Transcribe the records in full; omit images.

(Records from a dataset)
------------------------------------------------------------
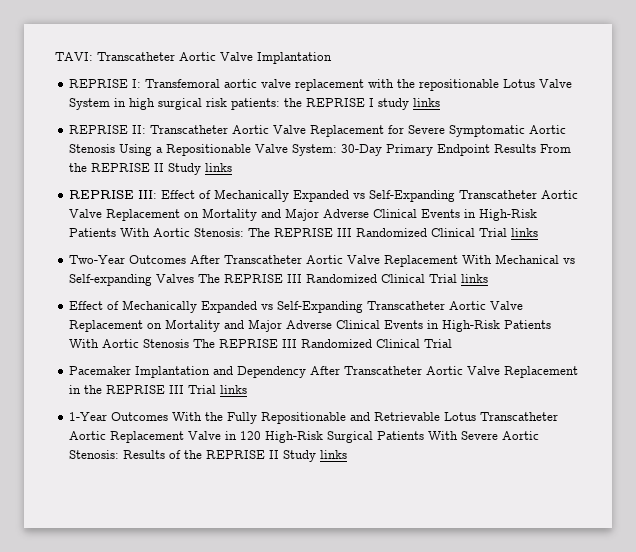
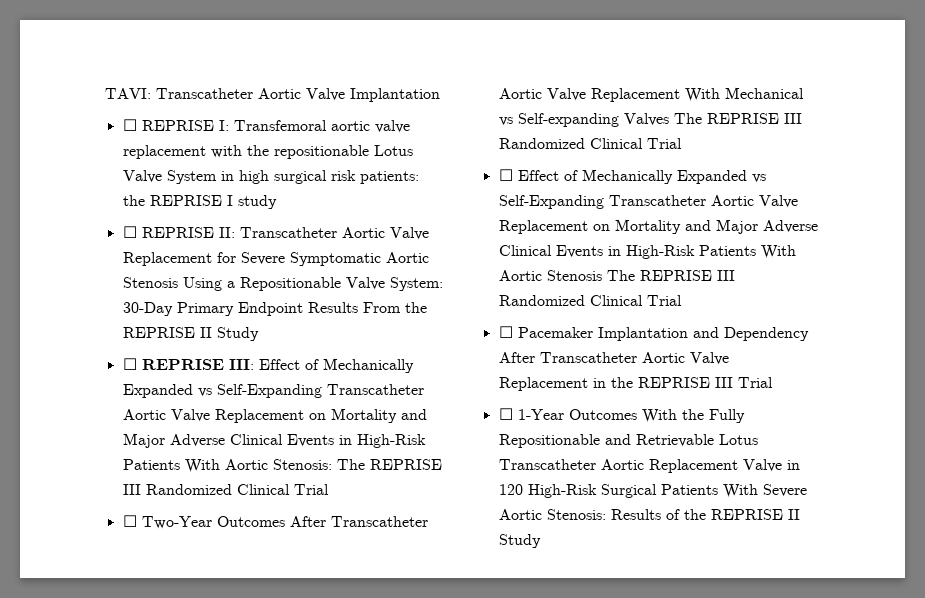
- REPRISE I:
+ ☐ REPRISE I:
- the REPRISE I study links
- REPRISE II:
+ the REPRISE I study
+ ☐ REPRISE II:
- 30-Day Primary Endpoint Results From the REPRISE II Study links
- REPRISE III:
+ 30-Day Primary Endpoint Results From the REPRISE II Study
+ ☐ REPRISE III:
- Effect of Mechanically Expanded vs Self-Expanding Transcatheter Aortic Valve Replacement on Mortality and Major Adverse Clinical Events in High-Risk Patients With Aortic Stenosis: The REPRISE III Randomized Clinical Trial links
- Two-Year Outcomes After Transcatheter Aortic Valve Replacement With Mechanical vs Self-expanding Valves The REPRISE III Randomized Clinical Trial links
- Effect of Mechanically Expanded vs Self-Expanding Transcatheter Aortic Valve Replacement on Mortality and Major Adverse Clinical Events in High-Risk Patients With Aortic Stenosis The REPRISE III Randomized Clinical Trial
+ Effect of Mechanically Expanded vs Self-Expanding Transcatheter Aortic Valve Replacement on Mortality and Major Adverse Clinical Events in High-Risk Patients With Aortic Stenosis: The REPRISE III Randomized Clinical Trial
+ ☐ Two-Year Outcomes After Transcatheter Aortic Valve Replacement With Mechanical vs Self-expanding Valves The REPRISE III Randomized Clinical Trial
+ ☐ Effect of Mechanically Expanded vs Self-Expanding Transcatheter Aortic Valve Replacement on Mortality and Major Adverse Clinical Events in High-Risk Patients With Aortic Stenosis The REPRISE III Randomized Clinical Trial
- Pacemaker Implantation and Dependency After Transcatheter Aortic Valve Replacement in the REPRISE III Trial links
- 1-Year Outcomes With the Fully Repositionable and Retrievable Lotus Transcatheter Aortic Replacement Valve in 120 High-Risk Surgical Patients With Severe Aortic Stenosis: Results of the REPRISE II Study links
+ ☐ Pacemaker Implantation and Dependency After Transcatheter Aortic Valve Replacement in the REPRISE III Trial
+ ☐ 1-Year Outcomes With the Fully Repositionable and Retrievable Lotus Transcatheter Aortic Replacement Valve in 120 High-Risk Surgical Patients With Severe Aortic Stenosis: Results of the REPRISE II Study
------------------------------------------------------------
• **Your response**
- REPRISE I:
+ ☐ REPRISE I:
- the REPRISE I study links
- REPRISE II:
+ the REPRISE I study
+ ☐ REPRISE II:
- 30-Day Primary Endpoint Results From the REPRISE II Study links
- REPRISE III:
+ 30-Day Primary Endpoint Results From the REPRISE II Study
+ ☐ REPRISE III:
- Effect of Mechanically Expanded vs Self-Expanding Transcatheter Aortic Valve Replacement on Mortality and Major Adverse Clinical Events in High-Risk Patients With Aortic Stenosis: The REPRISE III Randomized Clinical Trial links
- Two-Year Outcomes After Transcatheter Aortic Valve Replacement With Mechanical vs Self-expanding Valves The REPRISE III Randomized Clinical Trial links
- Effect of Mechanically Expanded vs Self-Expanding Transcatheter Aortic Valve Replacement on Mortality and Major Adverse Clinical Events in High-Risk Patients With Aortic Stenosis The REPRISE III Randomized Clinical Trial
+ Effect of Mechanically Expanded vs Self-Expanding Transcatheter Aortic Valve Replacement on Mortality and Major Adverse Clinical Events in High-Risk Patients With Aortic Stenosis: The REPRISE III Randomized Clinical Trial
+ ☐ Two-Year Outcomes After Transcatheter Aortic Valve Replacement With Mechanical vs Self-expanding Valves The REPRISE III Randomized Clinical Trial
+ ☐ Effect of Mechanically Expanded vs Self-Expanding Transcatheter Aortic Valve Replacement on Mortality and Major Adverse Clinical Events in High-Risk Patients With Aortic Stenosis The REPRISE III Randomized Clinical Trial
- Pacemaker Implantation and Dependency After Transcatheter Aortic Valve Replacement in the REPRISE III Trial links
- 1-Year Outcomes With the Fully Repositionable and Retrievable Lotus Transcatheter Aortic Replacement Valve in 120 High-Risk Surgical Patients With Severe Aortic Stenosis: Results of the REPRISE II Study links
+ ☐ Pacemaker Implantation and Dependency After Transcatheter Aortic Valve Replacement in the REPRISE III Trial
+ ☐ 1-Year Outcomes With the Fully Repositionable and Retrievable Lotus Transcatheter Aortic Replacement Valve in 120 High-Risk Surgical Patients With Severe Aortic Stenosis: Results of the REPRISE II Study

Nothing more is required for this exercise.